I thought it would be
a fun way to spend lots of time with Tess; to connect, bond, and share a little
sunshine together (sunshine. Ha!) So I told her (since she was familiar with
thru-hikes, having completed the northern portion of the Appalachian Trail just
two summers earlier) to plan the trip and I would make the journey with her.

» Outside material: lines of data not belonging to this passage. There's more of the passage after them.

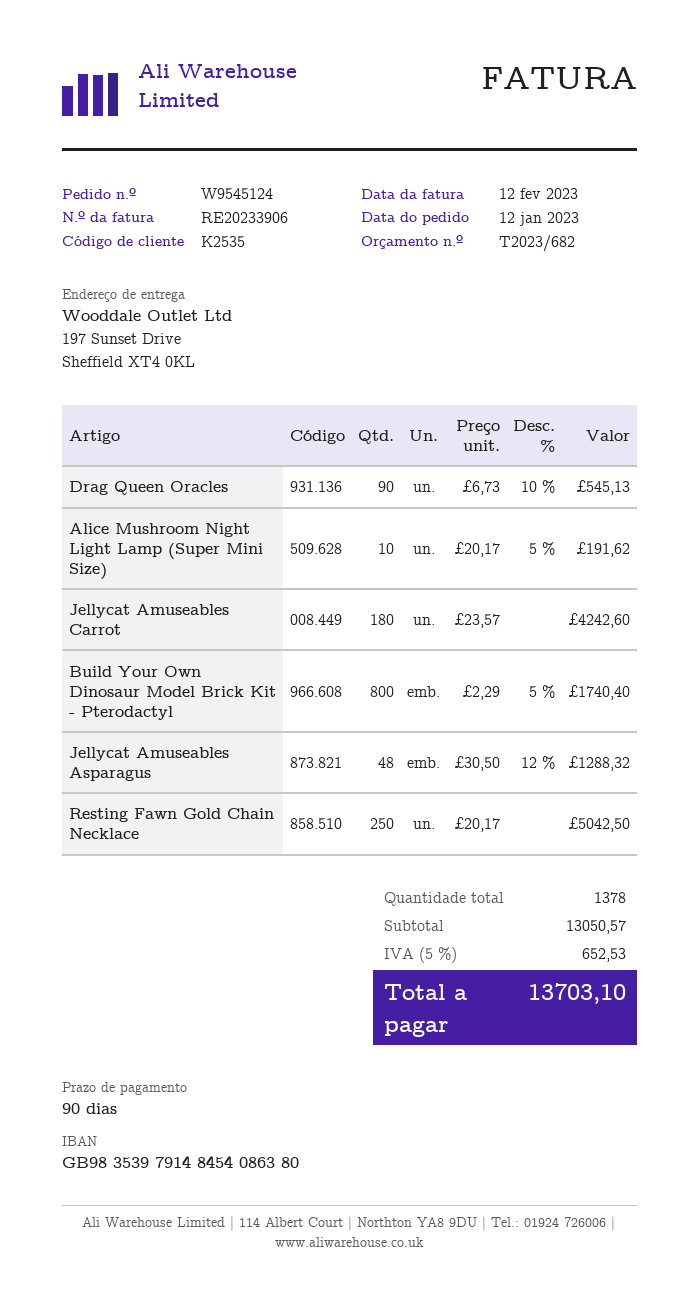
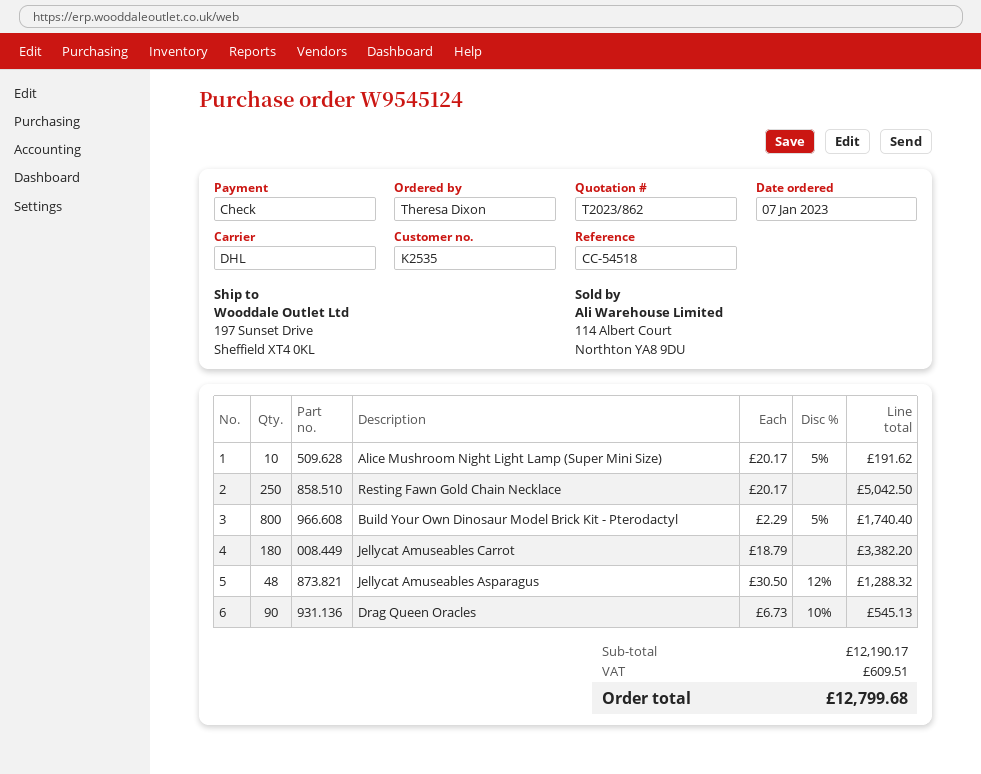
quote number: T2023/682 -> T2023/862
order date: 2023-01-12 -> 2023-01-07
Jellycat Amuseables Carrot: 180 x 23.57 = 4242.60 -> 180 x 18.79 = 3382.20
subtotal: 13050.57 -> 12190.17
tax: 652.53 -> 609.51
total: 13703.10 -> 12799.68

She planned our route and decided that doing just the Superior Hiking Trail
(SHT) wouldn’t be hard enough and that we should do about 35 miles of the very
northern and remote Border Route Trail as well. Thinking myself
fairly fit and thinking her fairly reasonable, I allowed her to plan the route,
the food, the mileage…THE MILEAGE.
Standing Water
I should have known
the signs of warning. On the first deceivingly warm and partially sunny day of
our trip, my husband dropped us at off at a small lodge close to the trail
head. When we asked the proprietor which direction we should go, he
said with a smirk, “Go straight ahead on the gravel road and look for
water.” I thought, “Wonderful! We get to start our hike by doing a
lake walk!” But, as we approached our trailhead, I saw that I was
sadly mistaken; the water was not a lake, but the trail itself. We
started our first day of our three-week journey hiking through ankle deep
water.
Our preparation had
been thorough, and as ultra-lighters, our packs minimal, but nothing could have
prepared us for the state of the Border Route Trail. A strong storm
had blown through the previous fall, and by mid-May, when we took our trip, the
trail had not been cleared. We encountered hundreds of blow-downs,
minimal trail markings, and overgrowth that required constant
bush-whacking. And mud. Can we talk about the
mud? We are talking deep, thick, shoe-stealing, soul-sucking
mud.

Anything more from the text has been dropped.